Medicaid Code of Administrative Rules, Sections 0374/0375: Community Supported Living Arrangements and the Integrated Care Program
218-4791 INACTIVE RULE
Title | 218 | Department of Human Services |
Chapter | XXX | Old Regulations Which Were Not Assigned Chapter-Subchap-Part |
Subchapter | XX | Old Regulations Which Were Not Assigned Chapter-Subchap-Part |
Part | 4791 | Medicaid Code of Administrative Rules, Sections 0374/0375: Community Supported Living Arrangements and the Integrated Care Program |
Type of Filing | Amendment |
Regulation Status | Inactive |
Effective | 05/25/2014 to 08/17/2016 |
Regulation Authority:
Chapter 40-8 of the Rhode Island General Laws, as amended, Title XIX of the Social Security Act, Medicaid Section 1115 Waiver
Purpose and Reason:
The Executive Office of Health and Human Services is promulgating amended regulations related to Medicaid beneficiaries who are eligible under the categories of being aged, blind or living with a disability.

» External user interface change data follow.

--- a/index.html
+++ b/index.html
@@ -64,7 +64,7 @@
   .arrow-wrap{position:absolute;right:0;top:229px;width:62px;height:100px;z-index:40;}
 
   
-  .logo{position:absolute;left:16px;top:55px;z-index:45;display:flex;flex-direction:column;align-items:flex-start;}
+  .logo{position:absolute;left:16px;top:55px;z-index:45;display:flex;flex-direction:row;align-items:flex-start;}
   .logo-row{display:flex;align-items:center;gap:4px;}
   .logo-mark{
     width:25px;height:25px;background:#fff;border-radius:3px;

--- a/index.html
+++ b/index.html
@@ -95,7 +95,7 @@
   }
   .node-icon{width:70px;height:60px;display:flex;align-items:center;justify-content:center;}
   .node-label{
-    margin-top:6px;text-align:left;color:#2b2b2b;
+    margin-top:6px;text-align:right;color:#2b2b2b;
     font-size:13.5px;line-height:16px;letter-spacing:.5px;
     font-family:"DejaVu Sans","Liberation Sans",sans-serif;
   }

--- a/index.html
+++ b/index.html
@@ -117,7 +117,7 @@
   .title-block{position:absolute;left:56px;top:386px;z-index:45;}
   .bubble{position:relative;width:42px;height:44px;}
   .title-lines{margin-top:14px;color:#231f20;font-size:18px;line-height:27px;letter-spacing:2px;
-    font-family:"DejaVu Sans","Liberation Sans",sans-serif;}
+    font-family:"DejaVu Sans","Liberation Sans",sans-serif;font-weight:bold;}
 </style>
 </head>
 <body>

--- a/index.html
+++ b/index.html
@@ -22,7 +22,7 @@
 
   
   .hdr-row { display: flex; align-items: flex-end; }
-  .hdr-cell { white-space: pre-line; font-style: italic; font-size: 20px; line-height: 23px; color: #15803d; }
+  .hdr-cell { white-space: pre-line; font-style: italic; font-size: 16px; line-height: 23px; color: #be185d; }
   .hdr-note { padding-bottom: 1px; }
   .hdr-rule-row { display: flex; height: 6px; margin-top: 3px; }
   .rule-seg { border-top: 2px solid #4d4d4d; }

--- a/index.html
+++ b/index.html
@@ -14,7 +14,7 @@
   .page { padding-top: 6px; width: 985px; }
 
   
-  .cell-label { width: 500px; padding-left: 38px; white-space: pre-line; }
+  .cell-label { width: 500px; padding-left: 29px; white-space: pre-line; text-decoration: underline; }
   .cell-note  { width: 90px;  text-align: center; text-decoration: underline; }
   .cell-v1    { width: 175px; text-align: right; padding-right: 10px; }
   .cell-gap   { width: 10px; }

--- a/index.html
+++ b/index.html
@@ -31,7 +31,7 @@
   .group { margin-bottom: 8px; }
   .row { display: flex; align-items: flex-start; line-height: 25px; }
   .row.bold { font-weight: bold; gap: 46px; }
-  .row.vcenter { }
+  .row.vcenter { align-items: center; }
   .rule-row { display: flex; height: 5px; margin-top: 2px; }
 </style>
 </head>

These persons are currently required to enroll in one of the two care management programs: “Connect Care Choice” or “Rhody Health Partners.” When a Connect Care Choice or Rhody Health Partners member becomes eligible for Medicaid long-term services and supports (LTSS), this mandatory enrollment requirement will no longer apply. Upon being determined eligible for Medicaid-funded LTSS, the Medicaid beneficiary will be disenrolled from Connect Care Choice/Rhody Health Partners and offered the choice of enrolling in the alternate programs, Rhody Health Options, Connect Care Choice Community Partners, or a fee-for-service (FFS) option. Other technical edits and editorial changes have been made to the rule.